In recent seasons, Goode has appeared with all of the major American orchestras – New York,
Boston, Chicago, Philadelphia, Los Angeles, San Francisco and Cleveland. In Europe, he has
likewise appeared with orchestras such as the Orchestre de Paris, Deutsches Symphonie Orchester
Berlin, Tonhalle Zurich, Budapest Festival Orchestra, Vienna Symphony, Finnish Radio Symphony
and Rotterdam Philharmonic. Goode appears regularly at the BBC Proms and at the Edinburgh
International Festival where he was Artist in Residence in 2004 and 2006; he also undertook a major
residency at New York’s Carnegie Hall throughout the 2005/6 season, entitled Perspectives. He has
performed recitals in all the major concert halls and festivals around the world.
In the 2007/8 season Goode became the Associate Artist at the Southbank Centre in London with a series
of six events: a solo recital Homage to Chopin, a concert with Dawn Upshaw to include Schoenberg’s
Book of the Hanging Gardens and Berg’s Piano Sonata Op. 1, with pianist Jonathan Biss in a two pianos
recital, a lecture recital Chopin’s Voices, a masterclass and performing Beethoven’s 3rd Piano
Concerto with the London Philharmonic Orchestra. He also appears with the New York Philharmonic
Orchestra, Royal Concertgebouw Orchestra, Orchestre Philharmonique de Radio France and the San
Francisco Symphony.

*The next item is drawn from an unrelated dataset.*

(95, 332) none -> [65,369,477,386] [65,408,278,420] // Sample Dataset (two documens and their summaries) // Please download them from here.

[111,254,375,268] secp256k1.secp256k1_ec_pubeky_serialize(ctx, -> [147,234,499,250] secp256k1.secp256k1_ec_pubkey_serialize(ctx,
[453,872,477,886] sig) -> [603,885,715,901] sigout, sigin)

In recital Goode performed recently in the Berlin Philharmonic Orchestra’s
reictal series, at the Theatre de Champs Elysees Paris, Concertgebouw Amsterdam, Bath Mozartfest,
Klavierfest am Ruhr and in Milan and Rome.

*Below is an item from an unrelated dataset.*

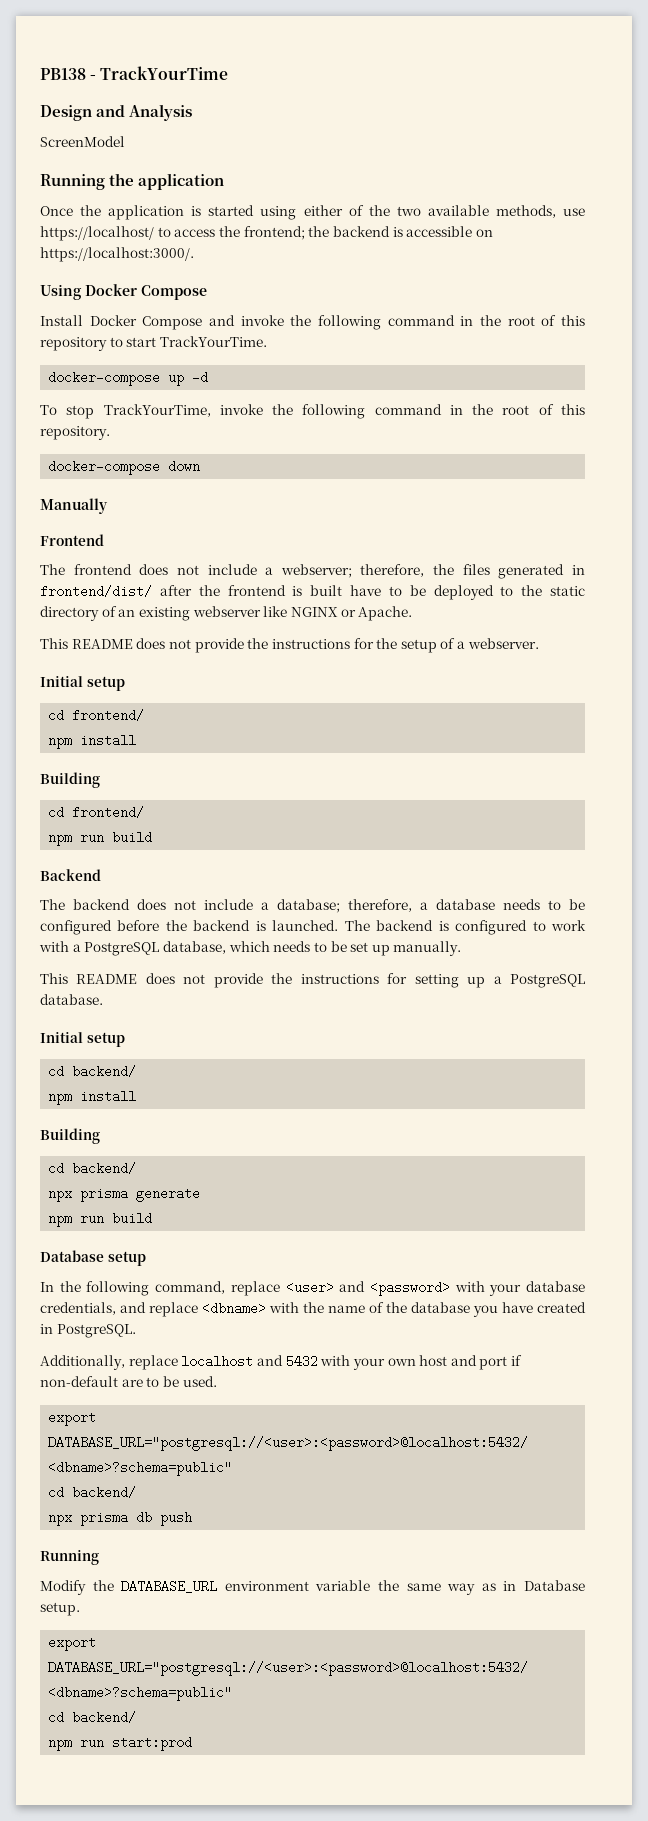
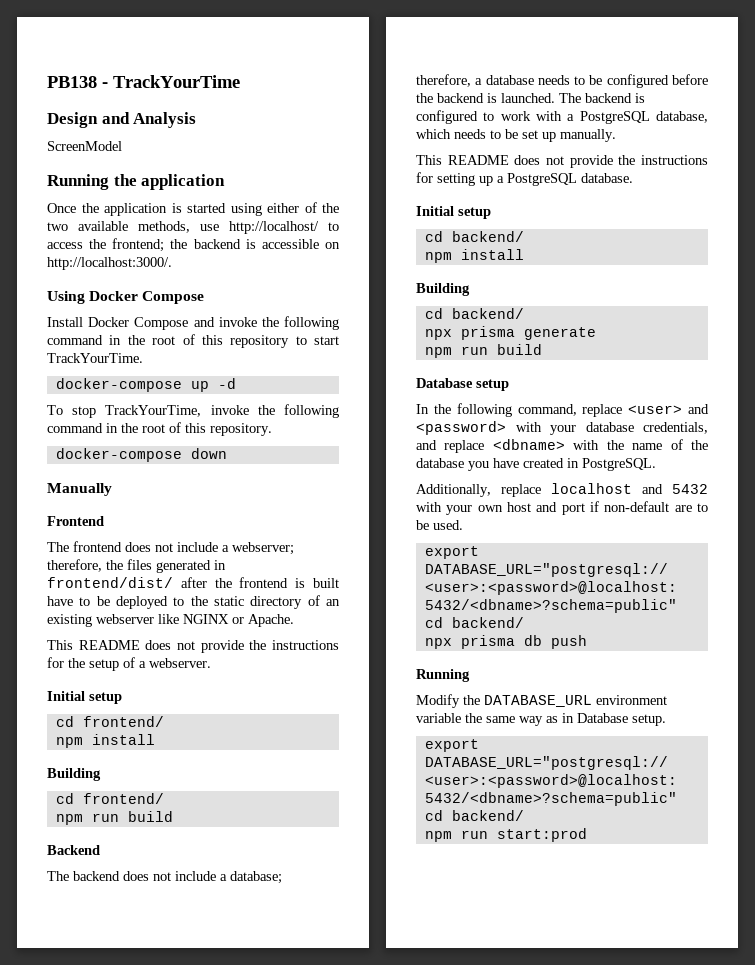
[40,226,154,241] https://localhost/ -> [229,221,319,234] http://localhost/
[40,247,194,262] https://localhost:3000/. -> [47,257,172,270] http://localhost:3000/.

Following the completion of his Beethoven concerto cycle at London’s Barbican with Budapest Festival
Orchstra and Ivan Fischer in 2005, Goode recorded the Beethoven concerti for release on the
Nonesuch label in 2008. An exclusive Nonesuch recording artist, Goode has made more than two
dozen recordings over the years ranging from solo and chamber works to lieder and concerti. In 1993,
Nonesuch released a 10-CD set of his complete Beethoven Sonata cycle, the first-ever by an
American pianist, which met with widespread critical acclaim and was nominated for a Grammy and
the Gramophone Good CD Guide. Other recording highlights include a duo recording with Dawn
Upshaw, and a series of Mozart piano concertos with the Orpheus Chamber Orchestra. His second
disc of Bach Partitas was Gramophone Magazine’s Record of the Month in July 2003: “Richard
Goode, whose generosity and naturalness as a man are reflected in his comparable qualities as a
performer, now brings us his second volume of Bach’s six partitas. It really is a sublime disc.” His most
recent recording of Mozart sonatas has once again received much critical acclaim.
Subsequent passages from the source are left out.